About this task: If a line of the listing contains the string "Haushaltsjahr", return that line.

Data supplied:
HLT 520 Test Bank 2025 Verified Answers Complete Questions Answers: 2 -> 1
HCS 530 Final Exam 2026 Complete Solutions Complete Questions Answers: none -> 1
...
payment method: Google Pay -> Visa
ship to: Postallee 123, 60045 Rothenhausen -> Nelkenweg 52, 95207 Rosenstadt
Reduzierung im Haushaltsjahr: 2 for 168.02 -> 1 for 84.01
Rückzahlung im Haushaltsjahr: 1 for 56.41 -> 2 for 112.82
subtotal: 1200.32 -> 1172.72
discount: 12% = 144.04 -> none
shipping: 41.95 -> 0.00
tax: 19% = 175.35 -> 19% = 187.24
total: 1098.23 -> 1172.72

Problem solution:
Reduzierung im Haushaltsjahr: 2 for 168.02 -> 1 for 84.01
Rückzahlung im Haushaltsjahr: 1 for 56.41 -> 2 for 112.82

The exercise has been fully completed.